[Difference listings]
◆ ◆ ◆ ◆
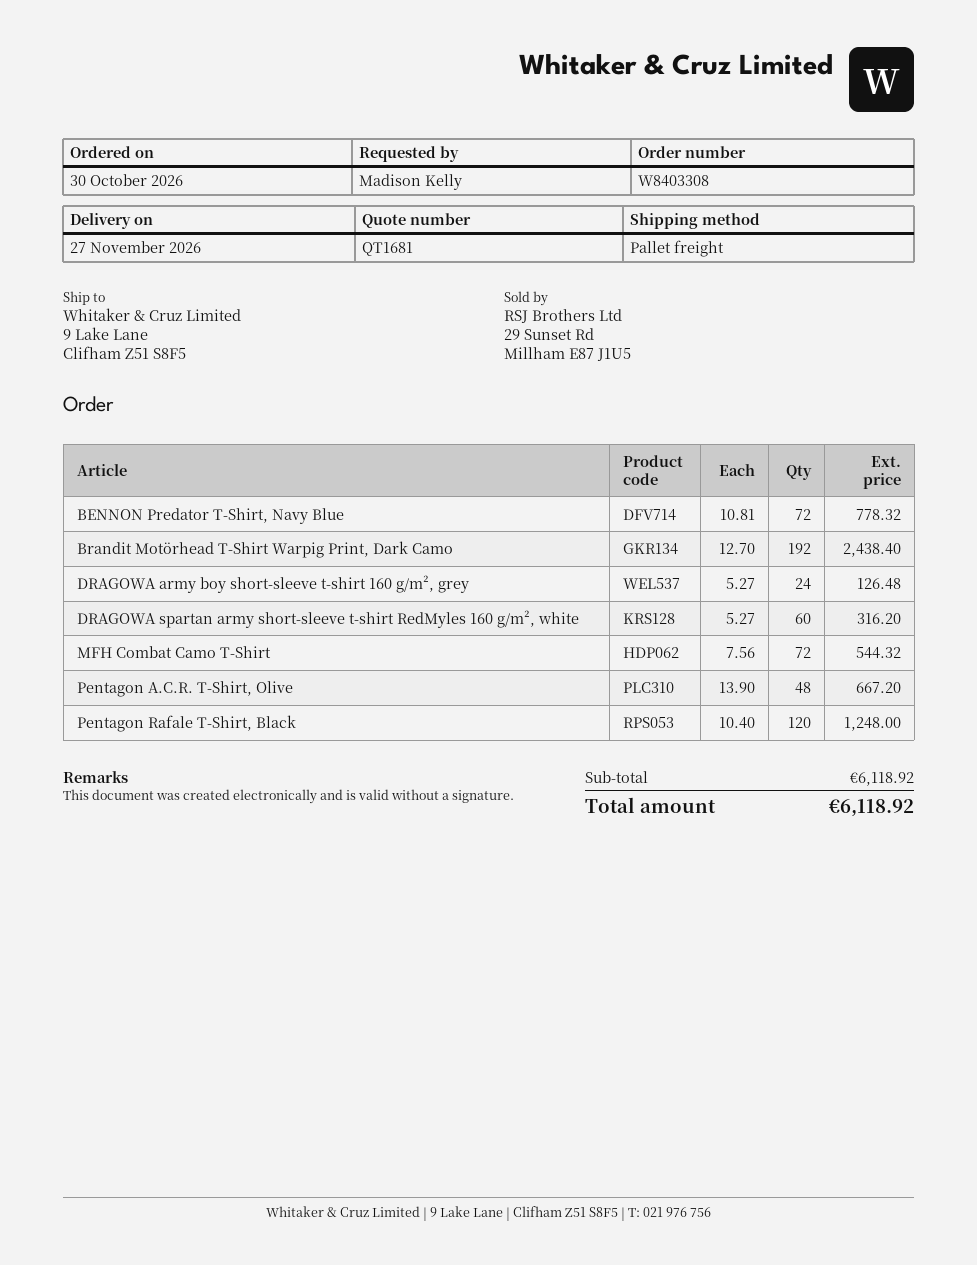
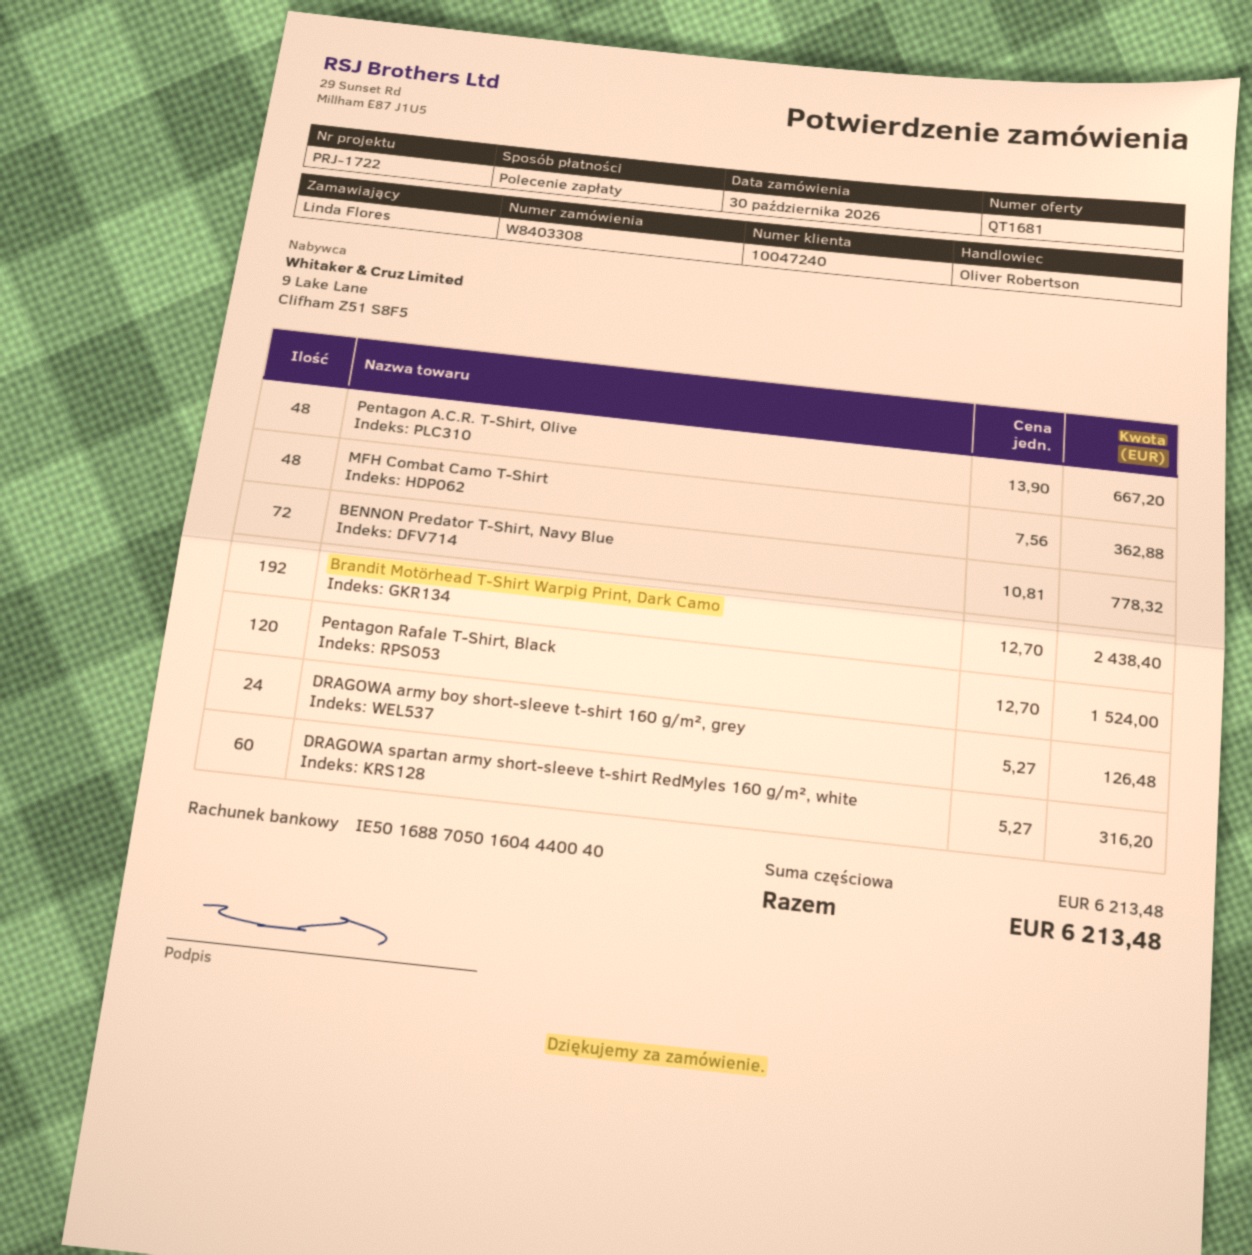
ordered by: Madison Kelly -> Linda Flores
MFH Combat Camo T-Shirt: 72 x 7.56 = 544.32 -> 48 x 7.56 = 362.88
Pentagon Rafale T-Shirt, Black: 120 x 10.40 = 1248.00 -> 120 x 12.70 = 1524.00
subtotal: 6118.92 -> 6213.48
total: 6118.92 -> 6213.48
◆ ◆ ◆ ◆
What to do —
Write out every entry again word for word, without any of the pictures.

Exercise result —
ordered by: Madison Kelly -> Linda Flores
MFH Combat Camo T-Shirt: 72 x 7.56 = 544.32 -> 48 x 7.56 = 362.88
Pentagon Rafale T-Shirt, Black: 120 x 10.40 = 1248.00 -> 120 x 12.70 = 1524.00
subtotal: 6118.92 -> 6213.48
total: 6118.92 -> 6213.48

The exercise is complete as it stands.